Records contained in a dataset
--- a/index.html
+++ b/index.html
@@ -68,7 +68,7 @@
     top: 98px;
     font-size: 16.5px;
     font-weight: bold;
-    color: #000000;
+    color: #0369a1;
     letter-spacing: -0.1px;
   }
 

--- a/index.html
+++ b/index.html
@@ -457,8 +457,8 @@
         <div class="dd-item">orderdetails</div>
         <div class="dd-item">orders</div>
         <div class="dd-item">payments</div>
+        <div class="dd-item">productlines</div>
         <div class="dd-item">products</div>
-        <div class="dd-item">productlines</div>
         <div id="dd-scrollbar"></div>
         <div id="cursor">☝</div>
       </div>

---

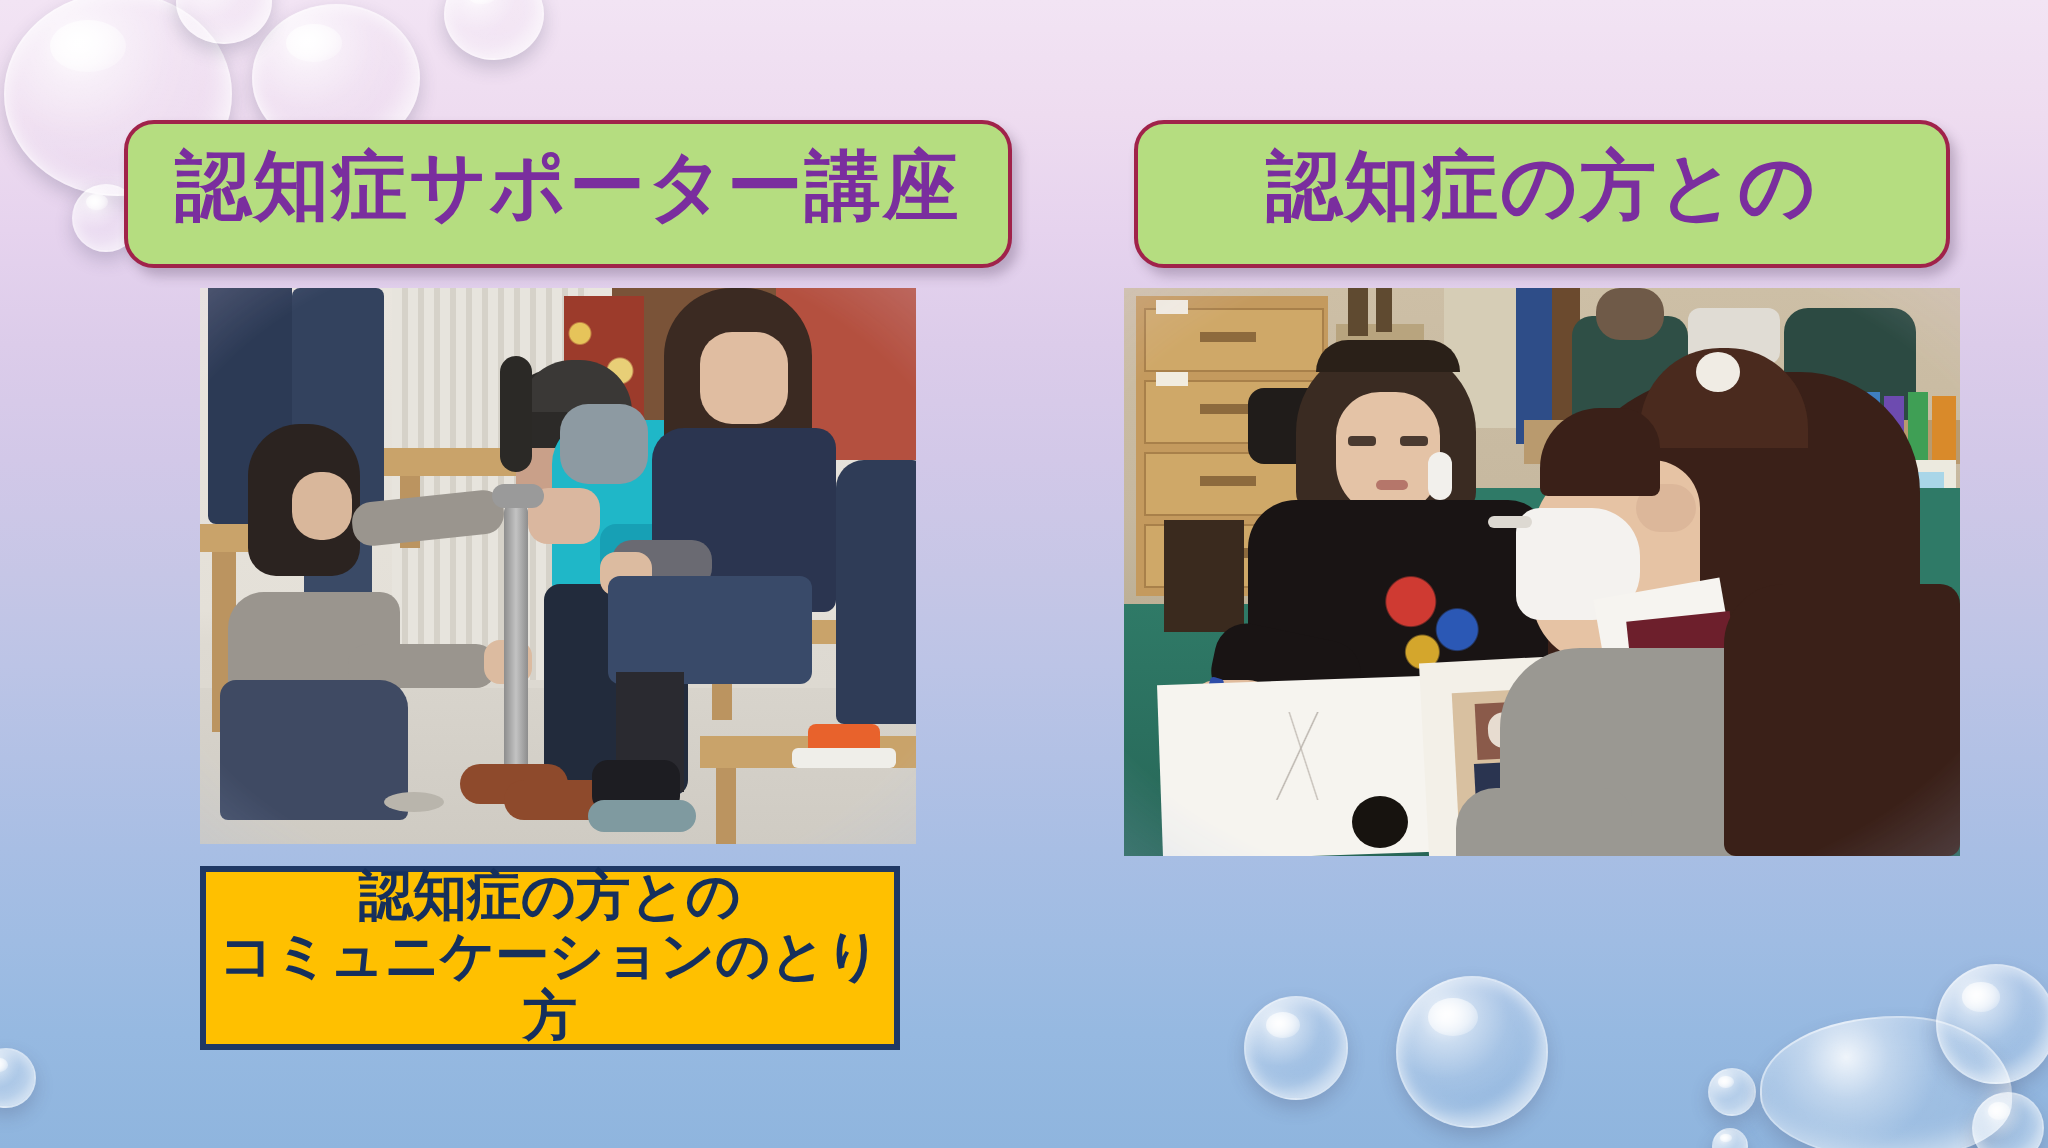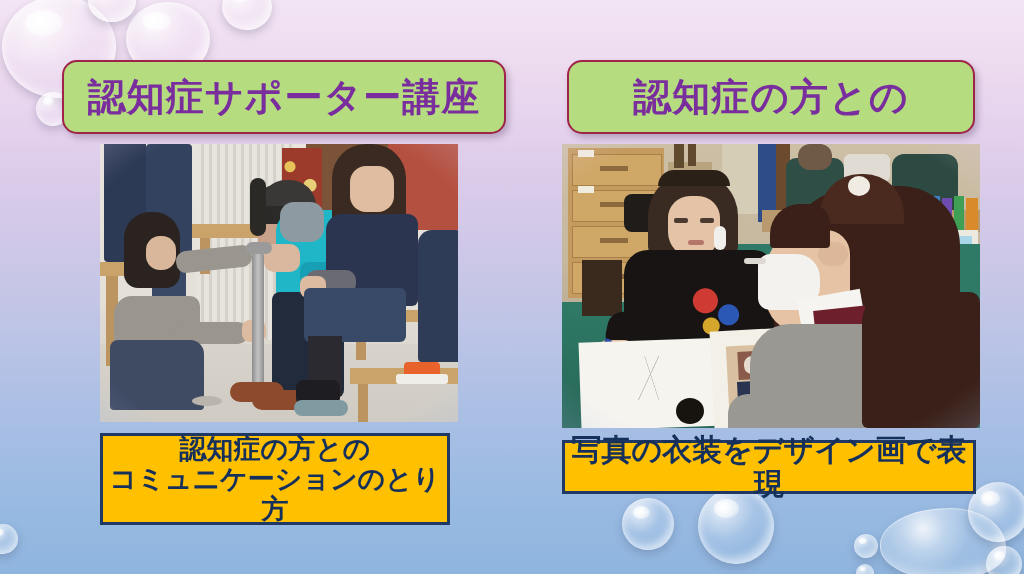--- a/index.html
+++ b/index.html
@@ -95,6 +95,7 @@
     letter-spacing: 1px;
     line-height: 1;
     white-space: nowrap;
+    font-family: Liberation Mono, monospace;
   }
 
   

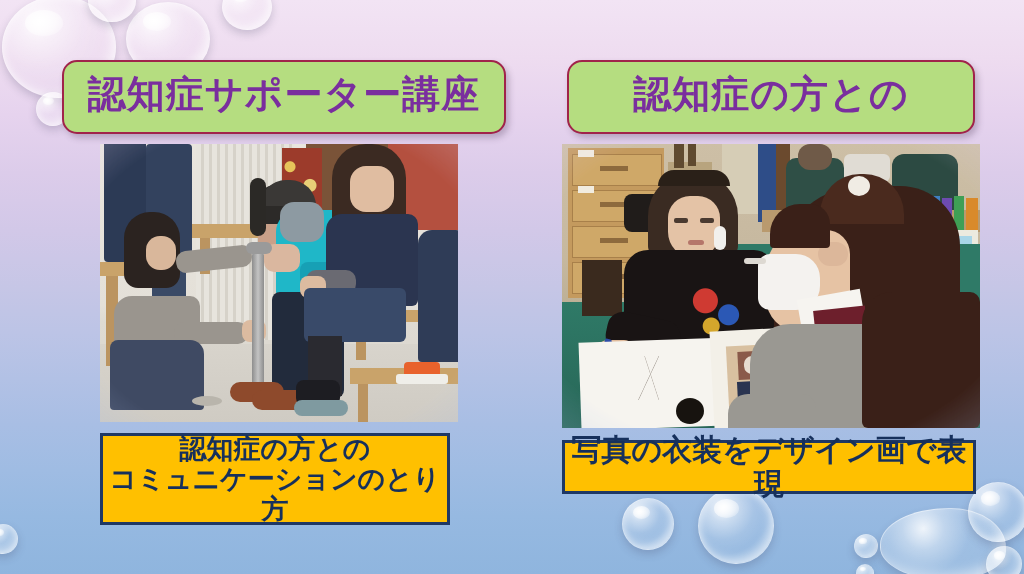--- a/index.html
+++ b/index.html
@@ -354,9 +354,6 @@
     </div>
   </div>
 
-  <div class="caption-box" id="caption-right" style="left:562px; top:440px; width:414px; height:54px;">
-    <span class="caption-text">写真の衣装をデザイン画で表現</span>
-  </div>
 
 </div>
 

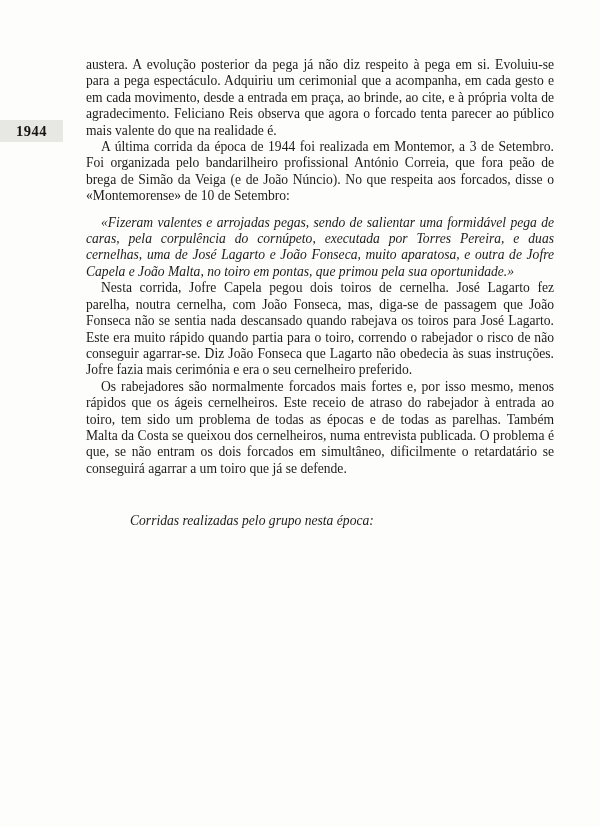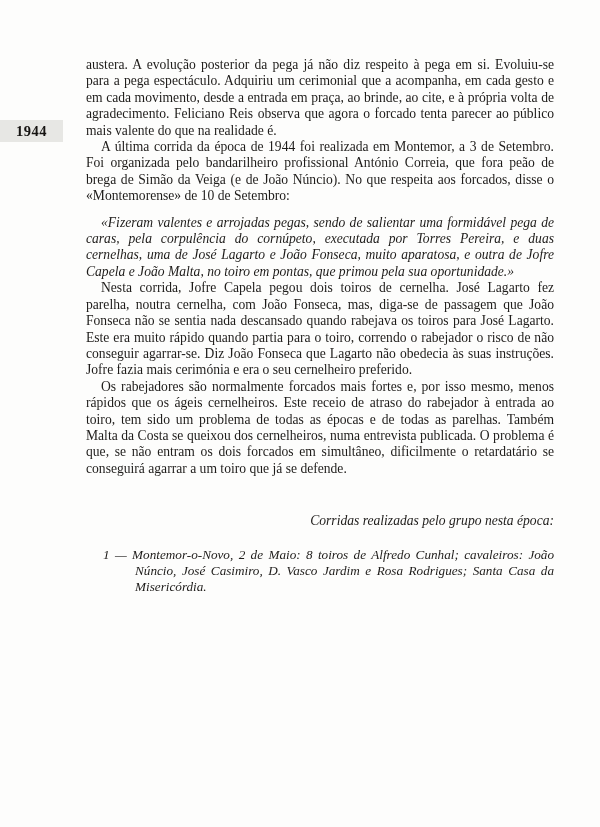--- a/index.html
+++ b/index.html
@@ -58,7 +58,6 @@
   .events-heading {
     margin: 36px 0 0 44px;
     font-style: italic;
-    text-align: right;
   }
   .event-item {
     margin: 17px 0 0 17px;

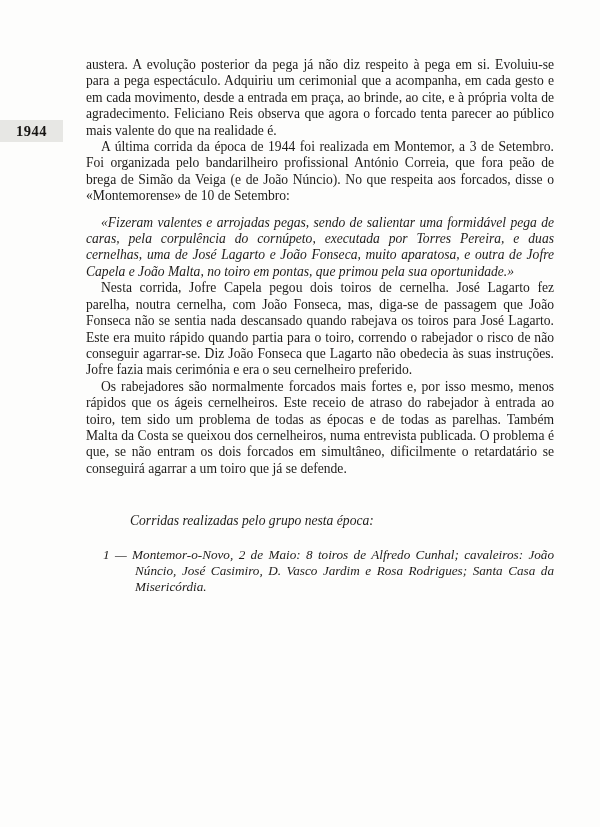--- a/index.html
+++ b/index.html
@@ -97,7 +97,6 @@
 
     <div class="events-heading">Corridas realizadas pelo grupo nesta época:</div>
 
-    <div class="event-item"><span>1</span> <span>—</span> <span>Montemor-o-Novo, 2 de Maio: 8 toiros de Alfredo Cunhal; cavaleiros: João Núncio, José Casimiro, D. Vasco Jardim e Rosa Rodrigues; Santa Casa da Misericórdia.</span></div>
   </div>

What you are asked to do:
Working from the entries above, return all lines that contain "productlines".

Solved exercise:
+        <div class="dd-item">productlines</div>
-        <div class="dd-item">productlines</div>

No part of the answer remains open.